CC: Qual a importância de se usar a ficção pra discutir política e você acha que a literatura tem função social?
JAJ: A ficção é um espaço amplo para discutir questões existenciais, familiares e também políticas. A literatura não tem as amarras da Ciência Política e da História, de modo que escritor tem liberdade para contar a sua versão de um período histórico do ponto de vista de uma pessoa comum. Dentro do universo ficcional da literatura, o leitor pode compreender melhor as questões políticas e suas consequências na vida dos sujeitos que vivenciaram a época. A literatura pode ter uma função social, na medida em que agrega conhecimento ao leitor. Mas não acho tenha o objetivo obrigatório de despertar uma causa. A literatura é uma arte e deve ter o compromisso apenas com a arte.

CC: Qual a mensagem que você gostaria que o seu livro deixasse para esse momento que vivemos?
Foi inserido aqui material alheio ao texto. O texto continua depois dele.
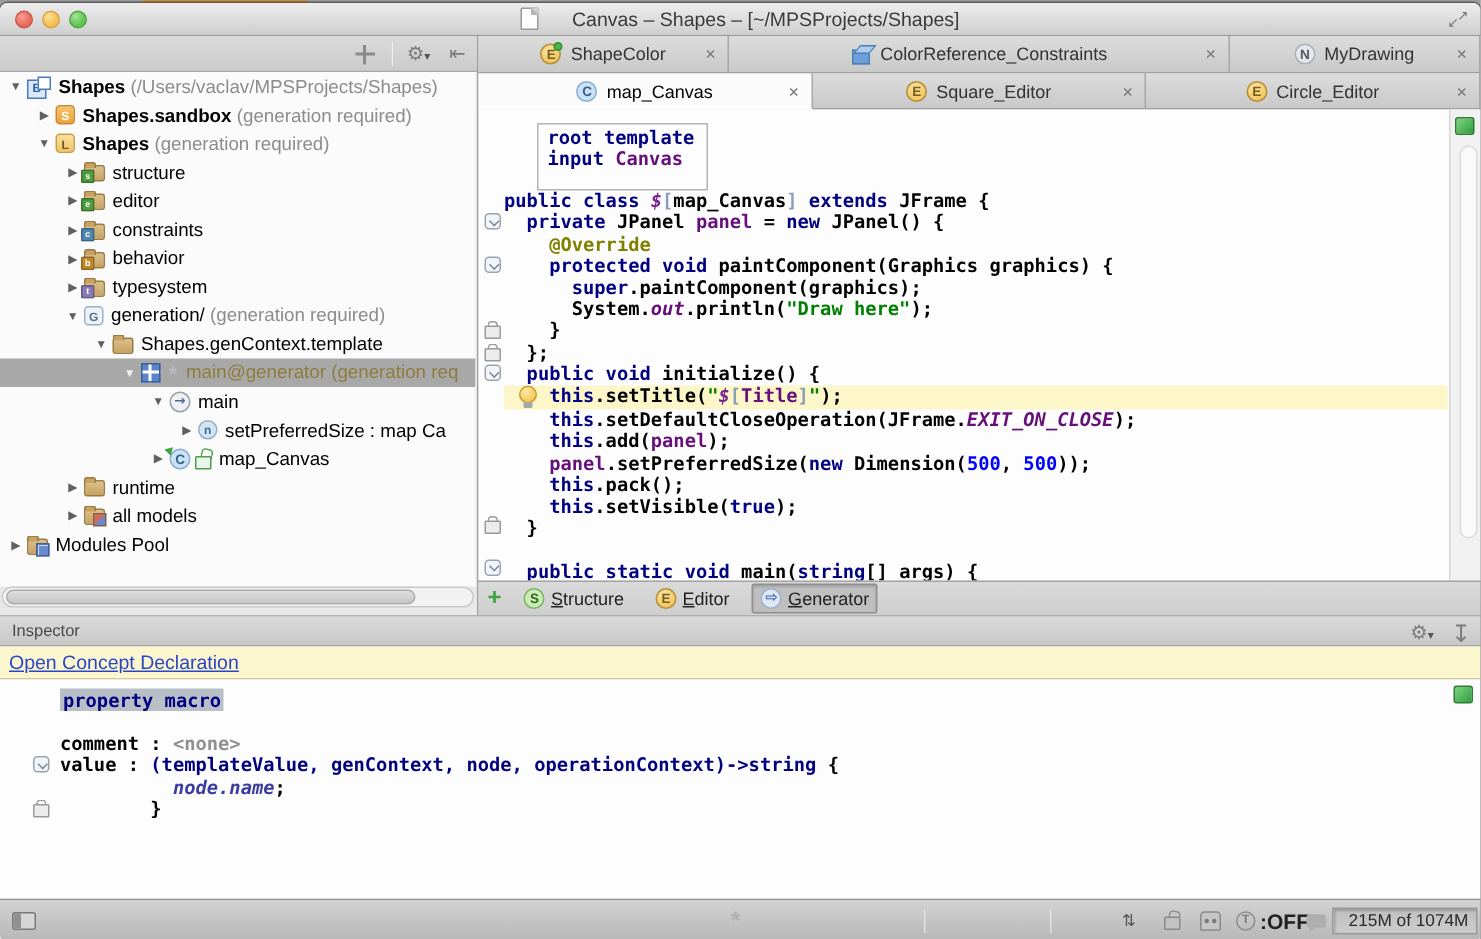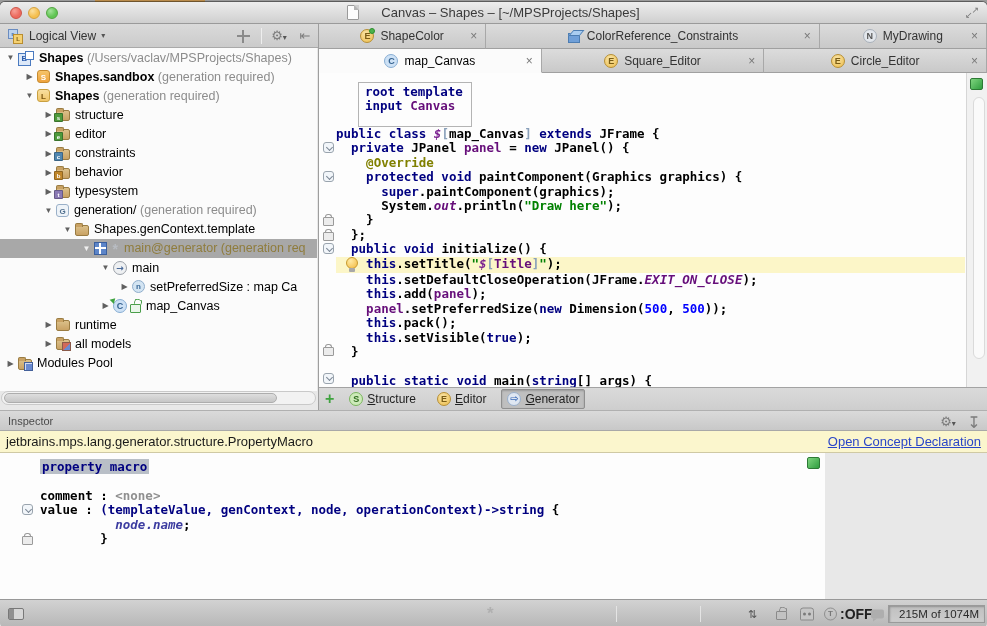--- a/index.html
+++ b/index.html
@@ -216,14 +216,6 @@
     </div>
 
     <div id="project-toolbar">
-      <div id="view-selector">
-        <span class="lv-icon">
-            <span class="b1">s</span>
-            <span class="b2">L</span>
-          </span>
-        <span id="view-label">Logical View</span>
-        <span class="dd-arrow">▾</span>
-      </div>
       <div id="ptoolbar-spacer"></div>
       <span class="tb-ic crosshair-icon"></span>
       <span class="tb-sep"></span>

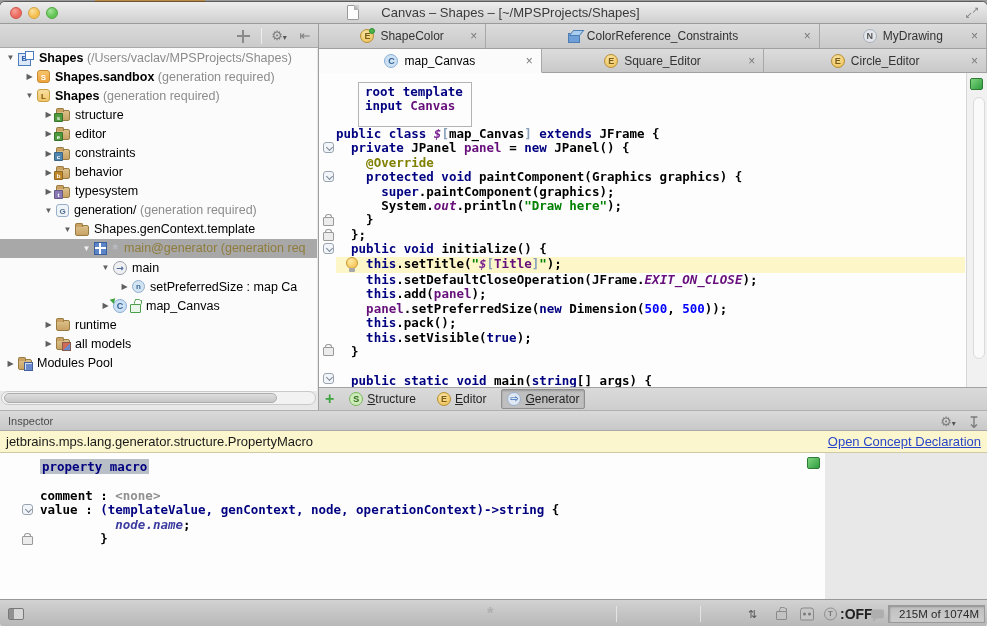--- a/index.html
+++ b/index.html
@@ -410,7 +410,6 @@
     </div>
 
     <div id="concept-bar">
-      <span id="concept-name">jetbrains.mps.lang.generator.structure.PropertyMacro</span>
       <a id="concept-link">Open Concept Declaration</a>
     </div>
 

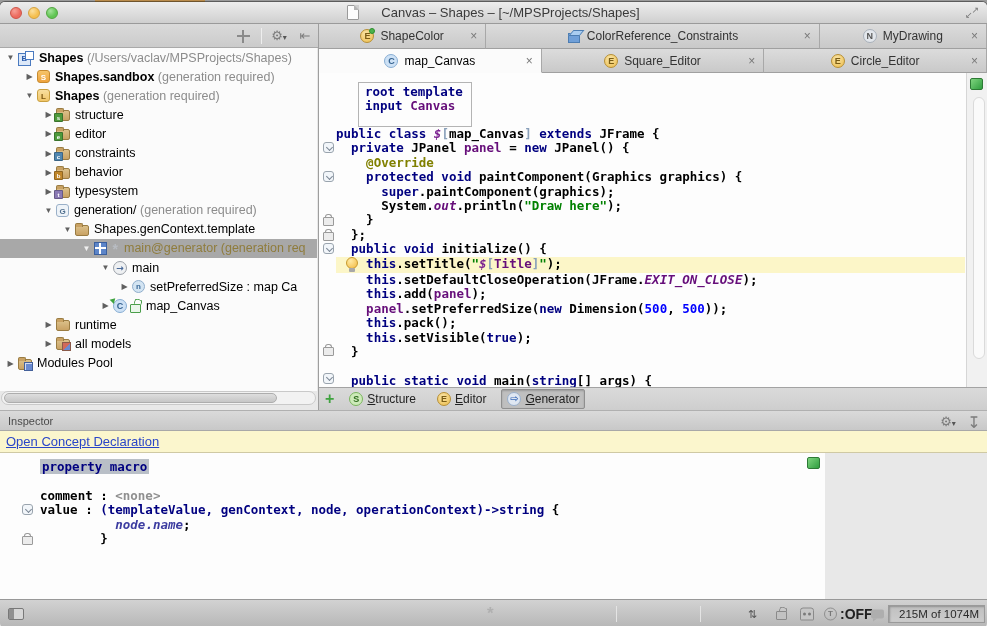--- a/index.html
+++ b/index.html
@@ -164,7 +164,7 @@
     display:flex;align-items:center;padding:0 6px}
   #concept-name{font-size:13px;color:#1a1a1a;flex:1}
   #concept-link{font-size:13px;color:#2a46c8;text-decoration:underline}
-  #inspector-body{position:absolute;left:0;top:451px;width:825px;height:146px;background:#fdfdfd;overflow:hidden}
+  #inspector-body{position:absolute;left:0;top:451px;width:987px;height:146px;background:#fdfdfd;overflow:hidden}
   #icode{position:absolute;left:40px;top:7px}
   #inspector-body .green-square{position:absolute;right:5px;top:4px}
JAJ: Quando tramitava o processo de impeachment de Dilma Rousseff na Câmara dos Deputados, eu estava escrevendo as cenas de “Última Hora” em que Vargas passava por uma crise institucional que culminou com seu suicídio. Muitos fazem a comparação do momento de hoje, em especial do impeachment de 2016, com golpe de 1964. Mas, se analisarmos dez anos antes, percebemos que se assemelha mais a 1954. Em 1964, o principal mote para a derrubada de Jango foi o do combate ao comunismo, ainda que também se falasse em corrupção. Em 1954, o discurso anticorrupção foi o eixo principal para a derrubada de Getúlio Vargas. Após o atentado da rua Tonelero, a crise se aprofundou e um sistema de justiça foi montado pela Aeronáutica para apurar os crimes. A investigação teve o apoio da grande imprensa e começou a atropelar procedimentos legais. O momento ficou conhecido como República do Galeão. Da mesma forma, fala-se hoje em República de Curitiba. Depois descobriu-se que, após 19 anos comandando o Brasil, Getúlio Vargas não havia se enriquecido às custas do dinheiro público, deixando apenas um apartamento no Rio de Janeiro e umas terras em São Borja recebidas de herança de seu pai. Mas prefiro que cada leitor tire sua própria mensagem a partir da leitura e do universo ficcional construído na sua mente. Depois que vai para as livrarias, não se tem mais controle sobre o livro. A obra é muito maior do que o autor.